→ **TASK OBJECTIVE**
Transcribe the data in full and exactly, omitting any pictures.
[DATA SHOWN — start]
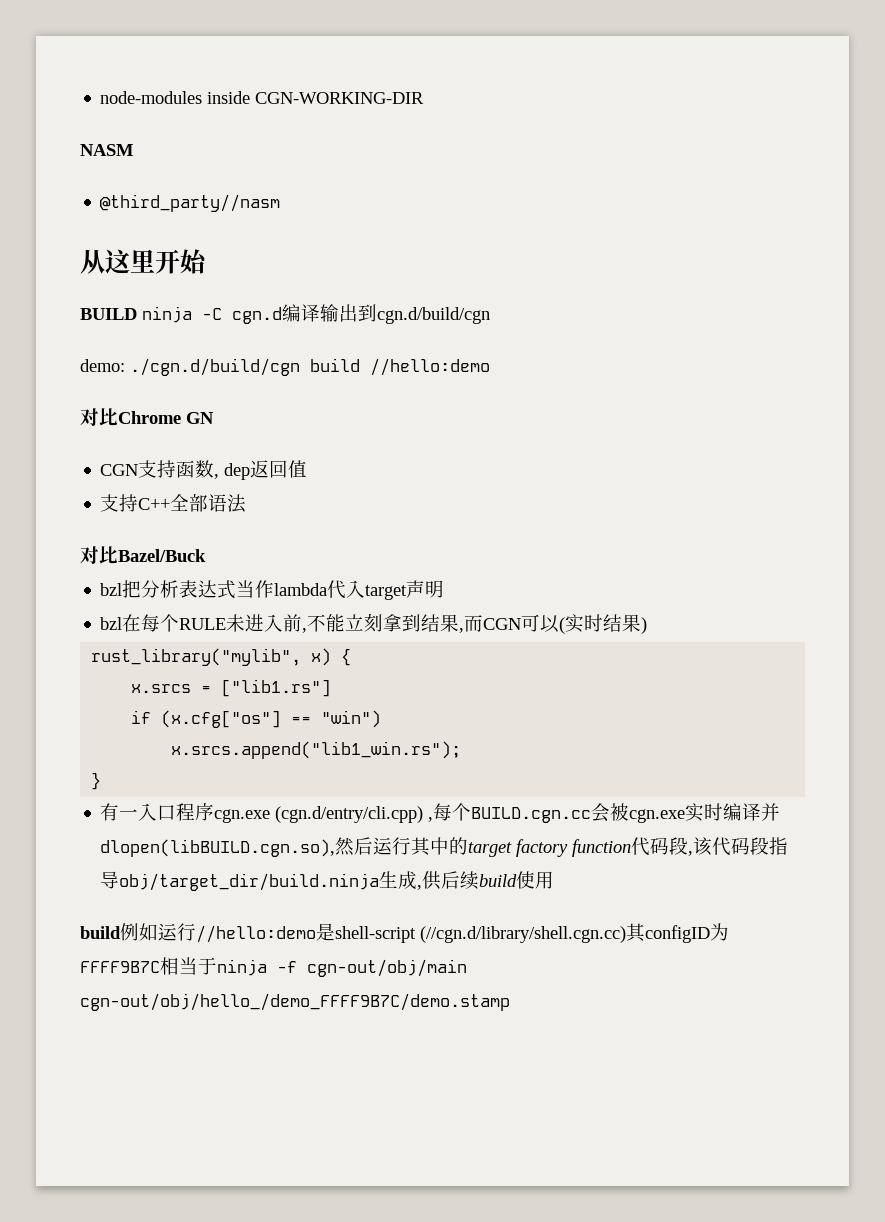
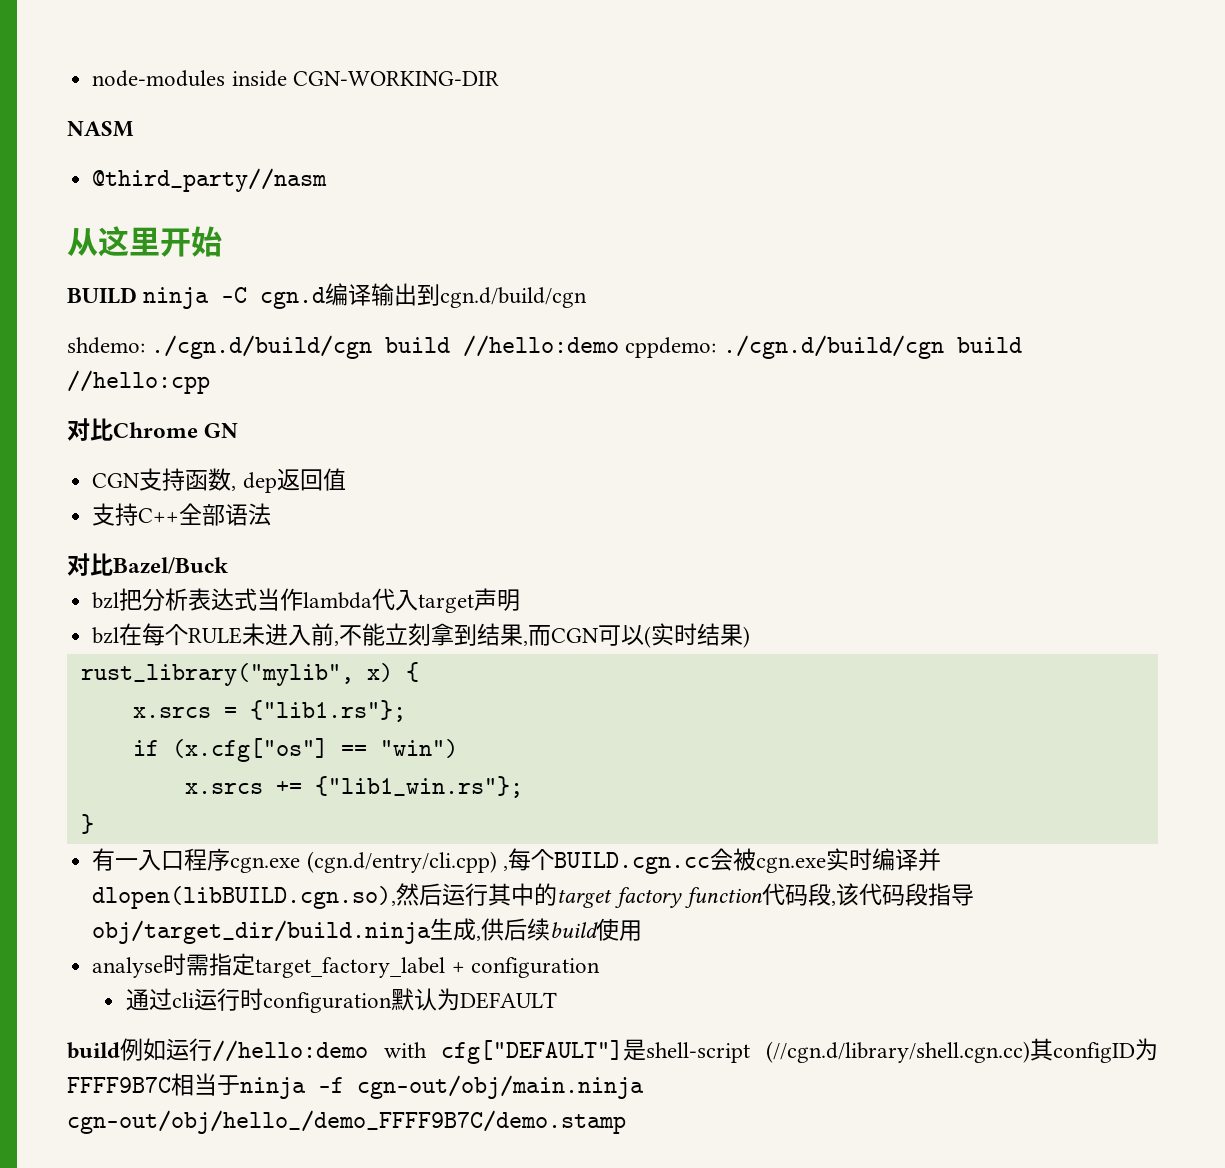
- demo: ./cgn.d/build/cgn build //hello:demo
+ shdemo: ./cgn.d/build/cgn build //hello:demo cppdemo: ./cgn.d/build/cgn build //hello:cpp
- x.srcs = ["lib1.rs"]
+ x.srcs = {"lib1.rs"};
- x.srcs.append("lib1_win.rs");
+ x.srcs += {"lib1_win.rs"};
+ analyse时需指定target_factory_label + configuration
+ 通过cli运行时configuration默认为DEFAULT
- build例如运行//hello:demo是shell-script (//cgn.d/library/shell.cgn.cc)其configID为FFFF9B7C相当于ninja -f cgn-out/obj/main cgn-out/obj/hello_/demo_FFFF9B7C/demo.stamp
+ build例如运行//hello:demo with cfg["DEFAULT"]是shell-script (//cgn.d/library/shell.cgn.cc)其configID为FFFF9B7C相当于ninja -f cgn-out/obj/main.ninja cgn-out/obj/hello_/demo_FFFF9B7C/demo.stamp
[DATA SHOWN — finish]
→ **TASK OUTPUT**
- demo: ./cgn.d/build/cgn build //hello:demo
+ shdemo: ./cgn.d/build/cgn build //hello:demo cppdemo: ./cgn.d/build/cgn build //hello:cpp
- x.srcs = ["lib1.rs"]
+ x.srcs = {"lib1.rs"};
- x.srcs.append("lib1_win.rs");
+ x.srcs += {"lib1_win.rs"};
+ analyse时需指定target_factory_label + configuration
+ 通过cli运行时configuration默认为DEFAULT
- build例如运行//hello:demo是shell-script (//cgn.d/library/shell.cgn.cc)其configID为FFFF9B7C相当于ninja -f cgn-out/obj/main cgn-out/obj/hello_/demo_FFFF9B7C/demo.stamp
+ build例如运行//hello:demo with cfg["DEFAULT"]是shell-script (//cgn.d/library/shell.cgn.cc)其configID为FFFF9B7C相当于ninja -f cgn-out/obj/main.ninja cgn-out/obj/hello_/demo_FFFF9B7C/demo.stamp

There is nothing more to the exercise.